Data records:
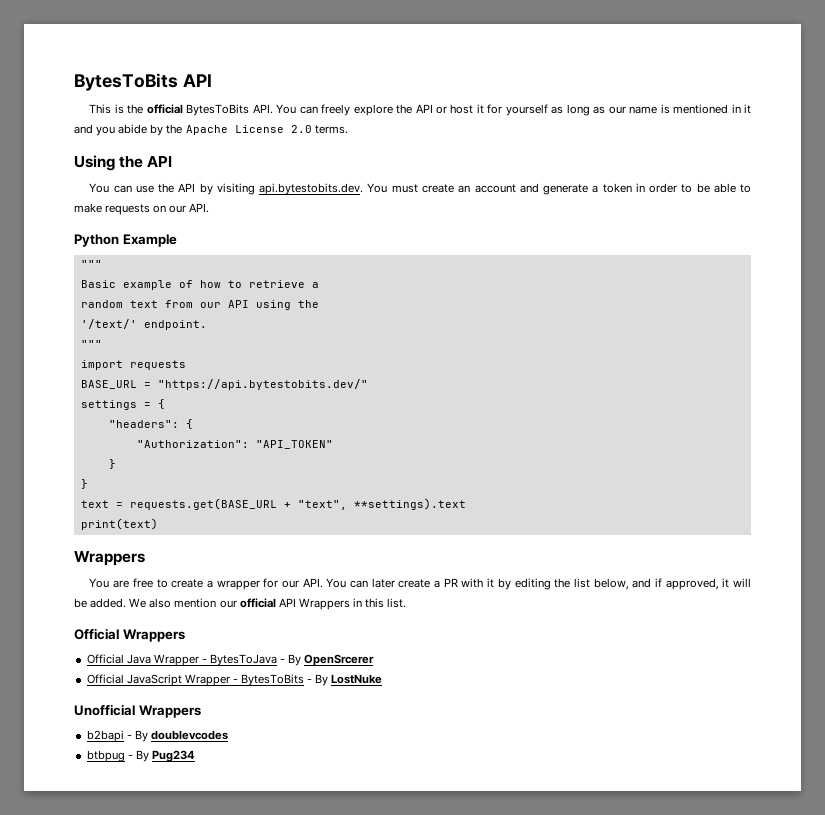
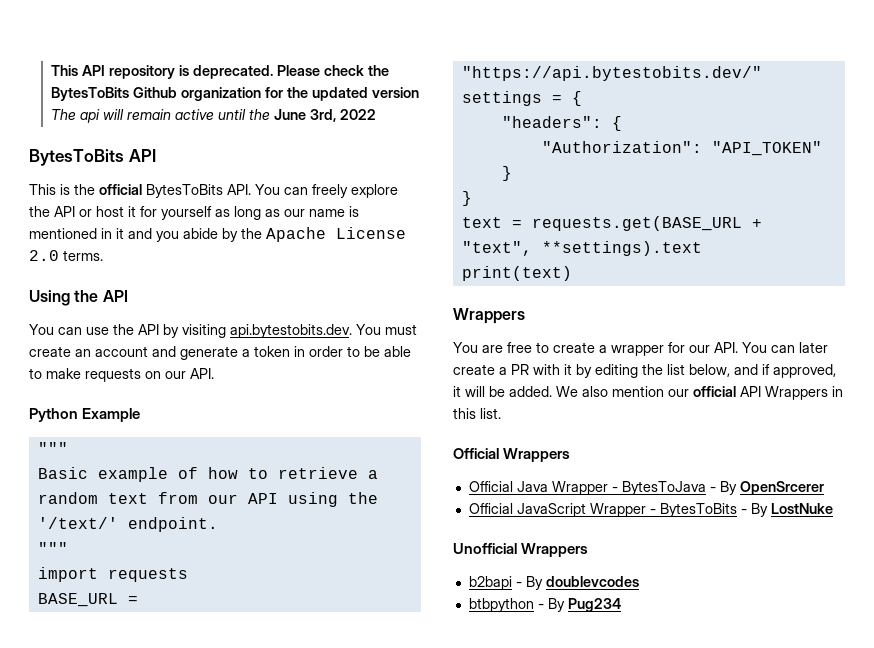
(74, 82) none -> [51,65,390,79] [51,87,420,101] [51,109,377,123] This API repository is deprecated. Please check the BytesToBits Github organization for the updated version The api will remain active until the June 3rd, 2022 //
[86,750,125,762] btbpug -> [468,598,534,612] btbpython

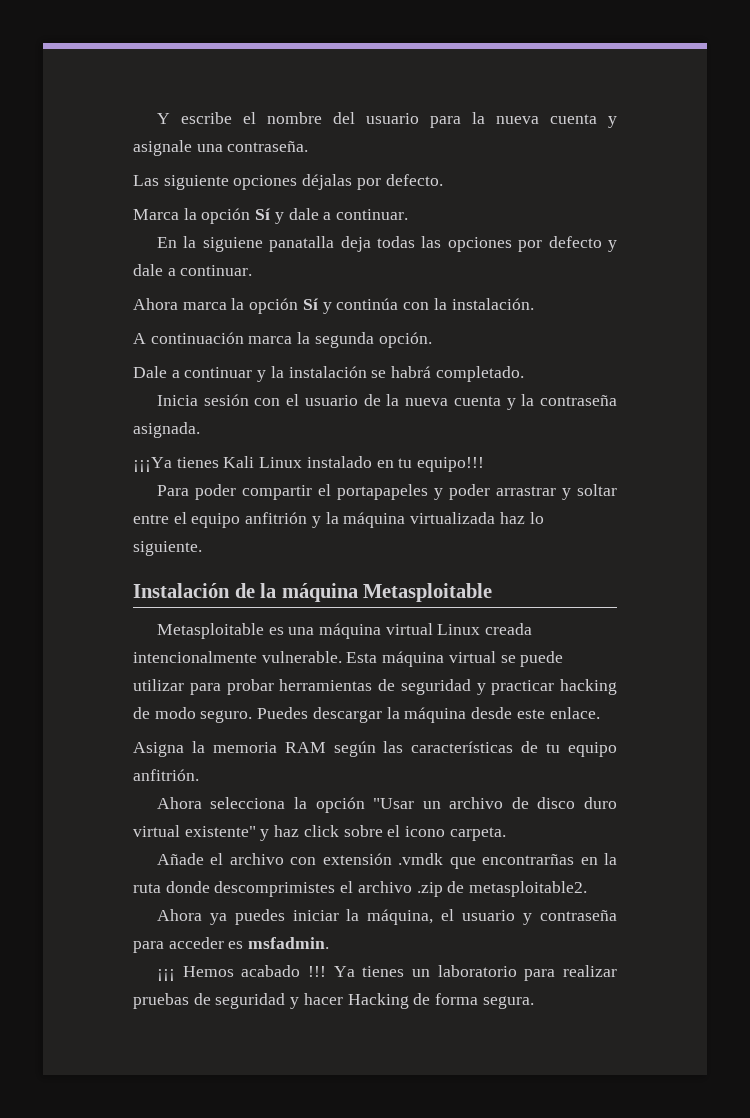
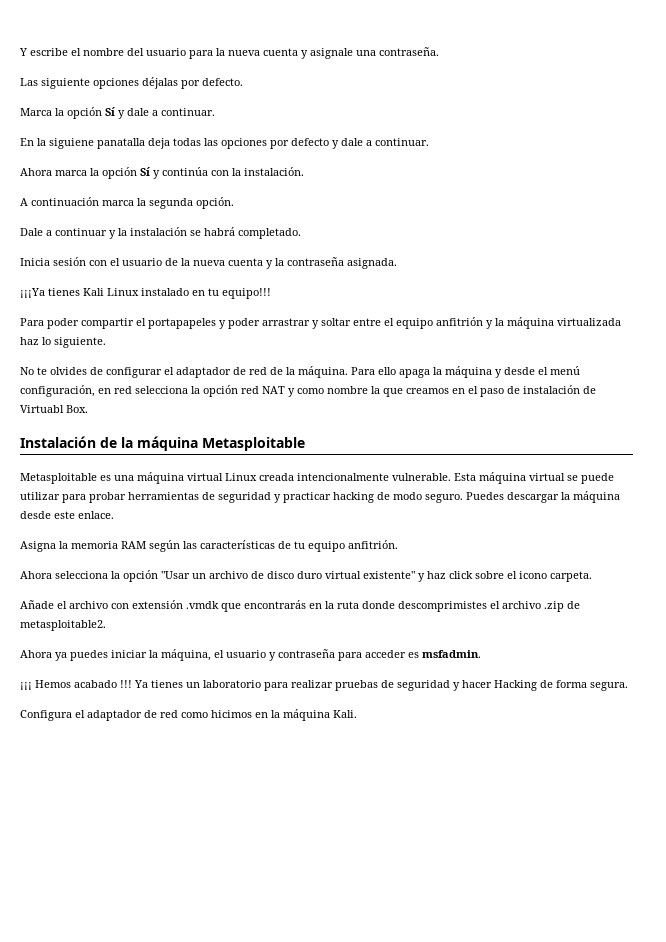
(202, 548) none -> [20,366,580,378] [20,385,596,397] [20,405,88,413] // No te olvides de configurar el adaptador de red de la máquina. Para ello apaga la máquina y desde el menú configuración, en red selecciona la opción red NAT y como nombre la que creamos en el paso de instalación de Virtuabl Box.
[482,854,575,865] encontrarñas -> [244,600,306,609] encontrarás
(534, 1002) none -> [20,709,357,721] // Configura el adaptador de red como hicimos en la máquina Kali.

Goal of the exercise:
A single number is the reply: the count of lines in the entries above that have the word "adaptador".

Task solution:
2